# About this exercise
Would you return every entry below exactly as written, without its images?

Dataset items

^^^^^^^^^^^^^^^^

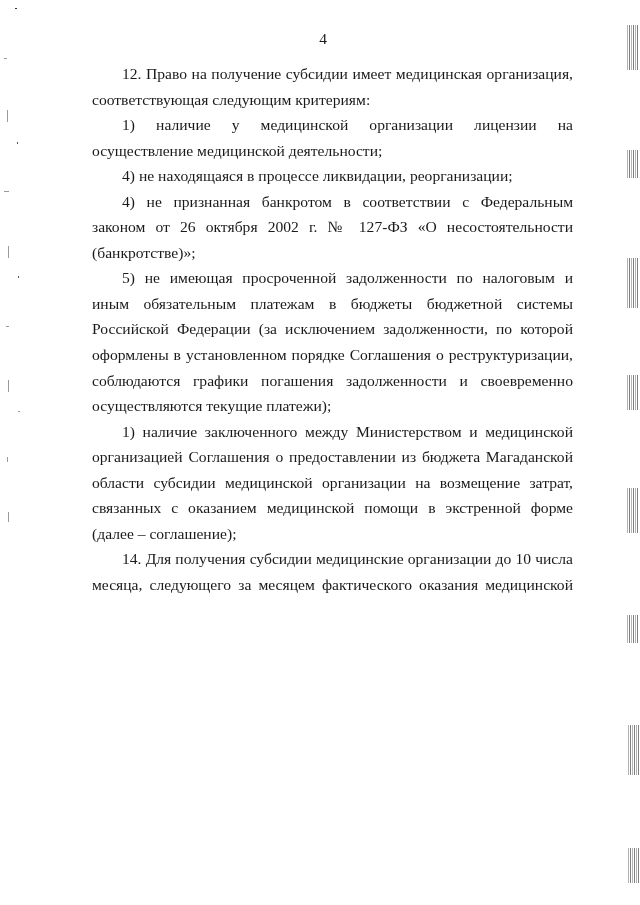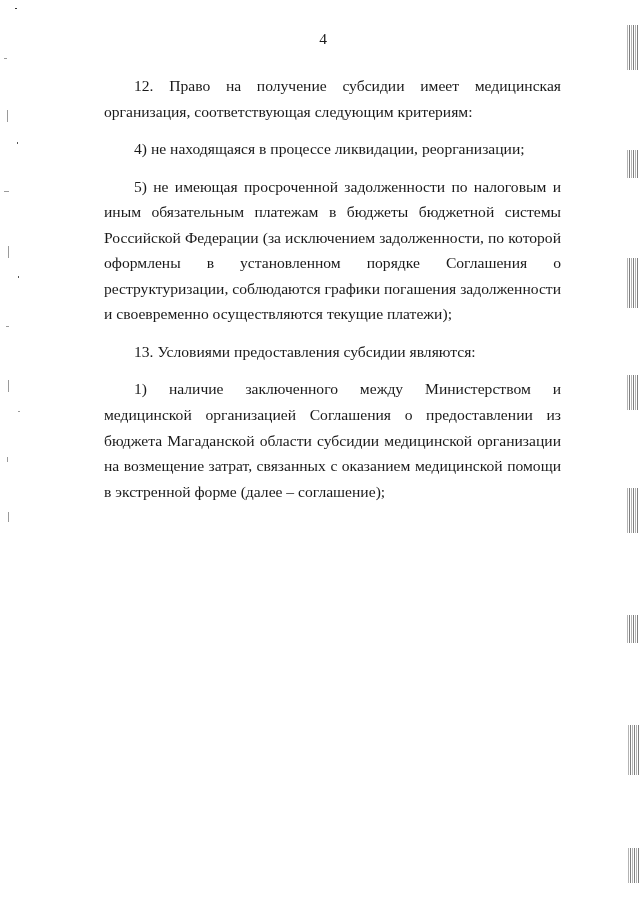--- a/index.html
+++ b/index.html
@@ -32,7 +32,7 @@
       line-height: 25.55px;
     }
     .para {
-      margin: 12px;
+      margin: 0;
       text-align: justify;
       text-indent: 30px;
     }

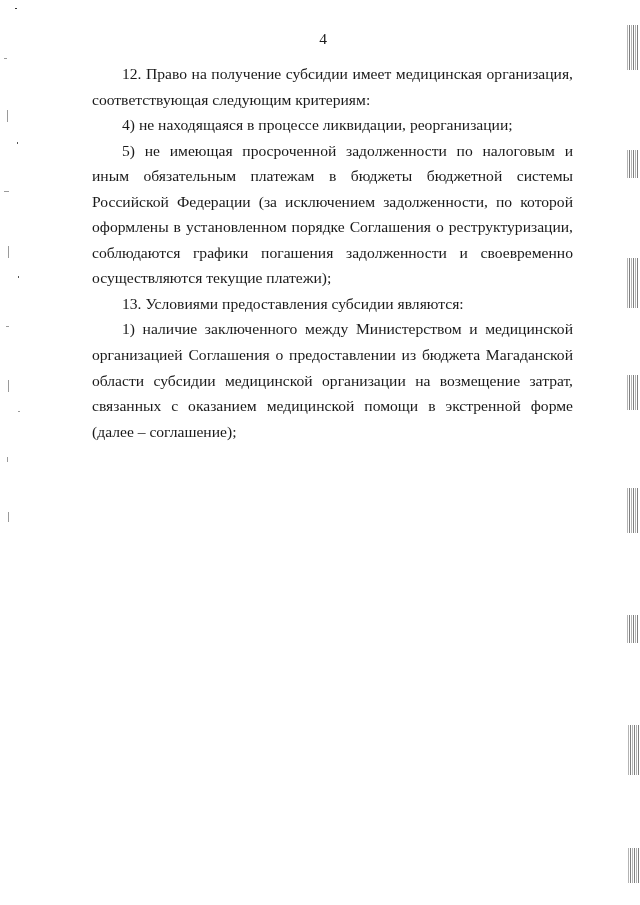--- a/index.html
+++ b/index.html
@@ -59,6 +59,7 @@
 
   <div class="content">
     <p class="para">12. Право на получение субсидии имеет медицинская организация, соответствующая следующим критериям:</p>
+    <p class="para">1) наличие у медицинской организации лицензии на осуществление медицинской деятельности;</p>
     <p class="para">4) не находящаяся в процессе ликвидации, реорганизации;</p>
     <p class="para">5) не имеющая просроченной задолженности по налоговым и иным обязательным платежам в бюджеты бюджетной системы Российской Федерации (за исключением задолженности, по которой оформлены в установленном порядке Соглашения о реструктуризации, соблюдаются графики погашения задолженности и своевременно осуществляются текущие платежи);</p>
     <p class="para">13. Условиями предоставления субсидии являются:</p>

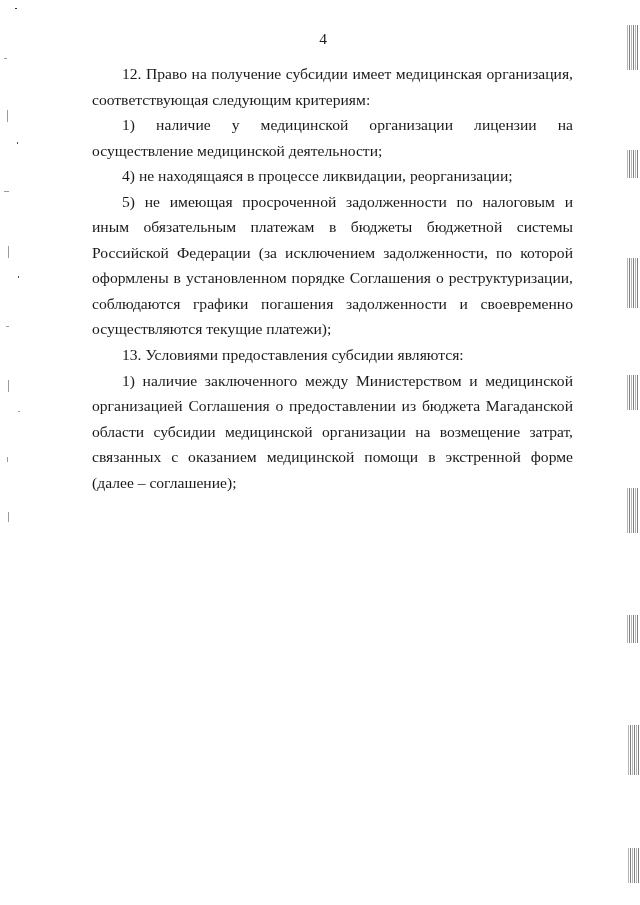--- a/index.html
+++ b/index.html
@@ -61,6 +61,7 @@
     <p class="para">12. Право на получение субсидии имеет медицинская организация, соответствующая следующим критериям:</p>
     <p class="para">1) наличие у медицинской организации лицензии на осуществление медицинской деятельности;</p>
     <p class="para">4) не находящаяся в процессе ликвидации, реорганизации;</p>
+    <p class="para">4) не признанная банкротом в соответствии с Федеральным законом от 26 октября 2002 г. № 127-ФЗ «О несостоятельности (банкротстве)»;</p>
     <p class="para">5) не имеющая просроченной задолженности по налоговым и иным обязательным платежам в бюджеты бюджетной системы Российской Федерации (за исключением задолженности, по которой оформлены в установленном порядке Соглашения о реструктуризации, соблюдаются графики погашения задолженности и своевременно осуществляются текущие платежи);</p>
     <p class="para">13. Условиями предоставления субсидии являются:</p>
     <p class="para">1) наличие заключенного между Министерством и медицинской организацией Соглашения о предоставлении из бюджета Магаданской области субсидии медицинской организации на возмещение затрат, связанных с оказанием медицинской помощи в экстренной форме (далее – соглашение);</p>

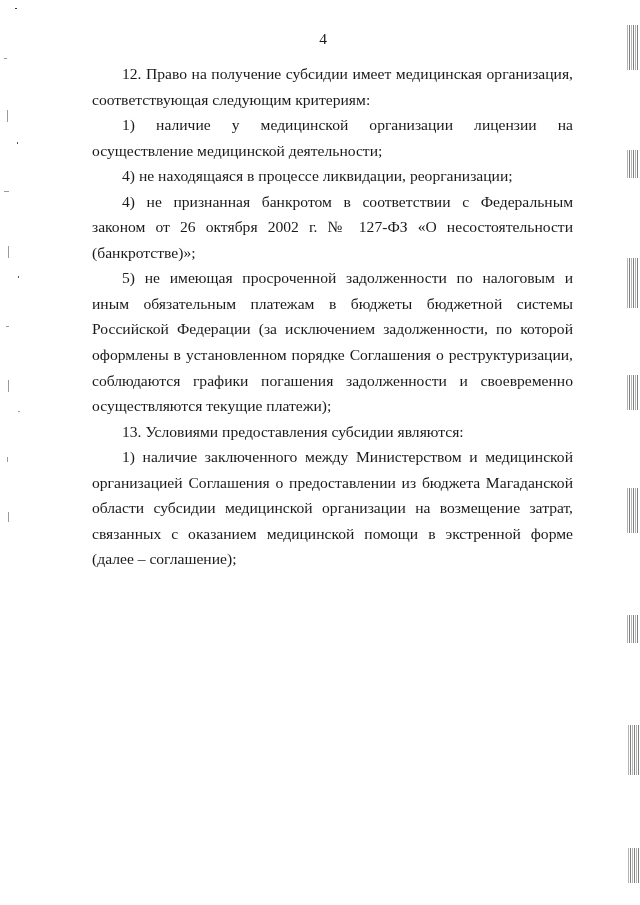--- a/index.html
+++ b/index.html
@@ -63,7 +63,6 @@
     <p class="para">4) не находящаяся в процессе ликвидации, реорганизации;</p>
     <p class="para">4) не признанная банкротом в соответствии с Федеральным законом от 26 октября 2002 г. № 127-ФЗ «О несостоятельности (банкротстве)»;</p>
     <p class="para">5) не имеющая просроченной задолженности по налоговым и иным обязательным платежам в бюджеты бюджетной системы Российской Федерации (за исключением задолженности, по которой оформлены в установленном порядке Соглашения о реструктуризации, соблюдаются графики погашения задолженности и своевременно осуществляются текущие платежи);</p>
-    <p class="para">13. Условиями предоставления субсидии являются:</p>
     <p class="para">1) наличие заключенного между Министерством и медицинской организацией Соглашения о предоставлении из бюджета Магаданской области субсидии медицинской организации на возмещение затрат, связанных с оказанием медицинской помощи в экстренной форме (далее – соглашение);</p>
   </div>
 

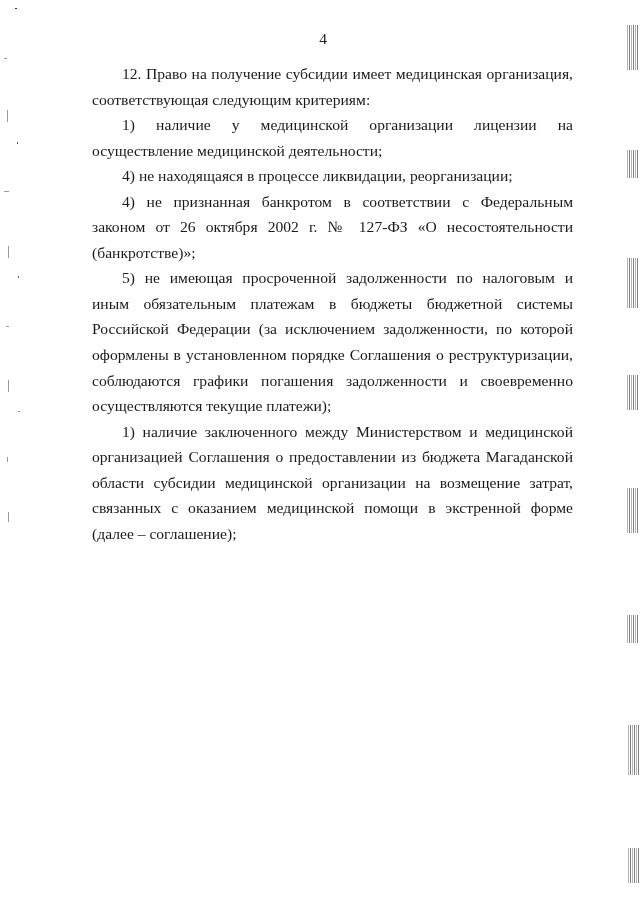--- a/index.html
+++ b/index.html
@@ -64,6 +64,7 @@
     <p class="para">4) не признанная банкротом в соответствии с Федеральным законом от 26 октября 2002 г. № 127-ФЗ «О несостоятельности (банкротстве)»;</p>
     <p class="para">5) не имеющая просроченной задолженности по налоговым и иным обязательным платежам в бюджеты бюджетной системы Российской Федерации (за исключением задолженности, по которой оформлены в установленном порядке Соглашения о реструктуризации, соблюдаются графики погашения задолженности и своевременно осуществляются текущие платежи);</p>
     <p class="para">1) наличие заключенного между Министерством и медицинской организацией Соглашения о предоставлении из бюджета Магаданской области субсидии медицинской организации на возмещение затрат, связанных с оказанием медицинской помощи в экстренной форме (далее – соглашение);</p>
+    <p class="para last-justify">14. Для получения субсидии медицинские организации до 10 числа месяца, следующего за месяцем фактического оказания медицинской</p>
   </div>
 
   <div class="scan-mark" style="left:627px; top:25px; height:45px;"></div>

^^^^^^^^^^^^^^^^

# Output below
--- a/index.html
+++ b/index.html
@@ -32,7 +32,7 @@
       line-height: 25.55px;
     }
     .para {
-      margin: 12px;
+      margin: 0;
       text-align: justify;
       text-indent: 30px;
     }

--- a/index.html
+++ b/index.html
@@ -59,6 +59,7 @@
 
   <div class="content">
     <p class="para">12. Право на получение субсидии имеет медицинская организация, соответствующая следующим критериям:</p>
+    <p class="para">1) наличие у медицинской организации лицензии на осуществление медицинской деятельности;</p>
     <p class="para">4) не находящаяся в процессе ликвидации, реорганизации;</p>
     <p class="para">5) не имеющая просроченной задолженности по налоговым и иным обязательным платежам в бюджеты бюджетной системы Российской Федерации (за исключением задолженности, по которой оформлены в установленном порядке Соглашения о реструктуризации, соблюдаются графики погашения задолженности и своевременно осуществляются текущие платежи);</p>
     <p class="para">13. Условиями предоставления субсидии являются:</p>

--- a/index.html
+++ b/index.html
@@ -61,6 +61,7 @@
     <p class="para">12. Право на получение субсидии имеет медицинская организация, соответствующая следующим критериям:</p>
     <p class="para">1) наличие у медицинской организации лицензии на осуществление медицинской деятельности;</p>
     <p class="para">4) не находящаяся в процессе ликвидации, реорганизации;</p>
+    <p class="para">4) не признанная банкротом в соответствии с Федеральным законом от 26 октября 2002 г. № 127-ФЗ «О несостоятельности (банкротстве)»;</p>
     <p class="para">5) не имеющая просроченной задолженности по налоговым и иным обязательным платежам в бюджеты бюджетной системы Российской Федерации (за исключением задолженности, по которой оформлены в установленном порядке Соглашения о реструктуризации, соблюдаются графики погашения задолженности и своевременно осуществляются текущие платежи);</p>
     <p class="para">13. Условиями предоставления субсидии являются:</p>
     <p class="para">1) наличие заключенного между Министерством и медицинской организацией Соглашения о предоставлении из бюджета Магаданской области субсидии медицинской организации на возмещение затрат, связанных с оказанием медицинской помощи в экстренной форме (далее – соглашение);</p>

--- a/index.html
+++ b/index.html
@@ -63,7 +63,6 @@
     <p class="para">4) не находящаяся в процессе ликвидации, реорганизации;</p>
     <p class="para">4) не признанная банкротом в соответствии с Федеральным законом от 26 октября 2002 г. № 127-ФЗ «О несостоятельности (банкротстве)»;</p>
     <p class="para">5) не имеющая просроченной задолженности по налоговым и иным обязательным платежам в бюджеты бюджетной системы Российской Федерации (за исключением задолженности, по которой оформлены в установленном порядке Соглашения о реструктуризации, соблюдаются графики погашения задолженности и своевременно осуществляются текущие платежи);</p>
-    <p class="para">13. Условиями предоставления субсидии являются:</p>
     <p class="para">1) наличие заключенного между Министерством и медицинской организацией Соглашения о предоставлении из бюджета Магаданской области субсидии медицинской организации на возмещение затрат, связанных с оказанием медицинской помощи в экстренной форме (далее – соглашение);</p>
   </div>
 

--- a/index.html
+++ b/index.html
@@ -64,6 +64,7 @@
     <p class="para">4) не признанная банкротом в соответствии с Федеральным законом от 26 октября 2002 г. № 127-ФЗ «О несостоятельности (банкротстве)»;</p>
     <p class="para">5) не имеющая просроченной задолженности по налоговым и иным обязательным платежам в бюджеты бюджетной системы Российской Федерации (за исключением задолженности, по которой оформлены в установленном порядке Соглашения о реструктуризации, соблюдаются графики погашения задолженности и своевременно осуществляются текущие платежи);</p>
     <p class="para">1) наличие заключенного между Министерством и медицинской организацией Соглашения о предоставлении из бюджета Магаданской области субсидии медицинской организации на возмещение затрат, связанных с оказанием медицинской помощи в экстренной форме (далее – соглашение);</p>
+    <p class="para last-justify">14. Для получения субсидии медицинские организации до 10 числа месяца, следующего за месяцем фактического оказания медицинской</p>
   </div>
 
   <div class="scan-mark" style="left:627px; top:25px; height:45px;"></div>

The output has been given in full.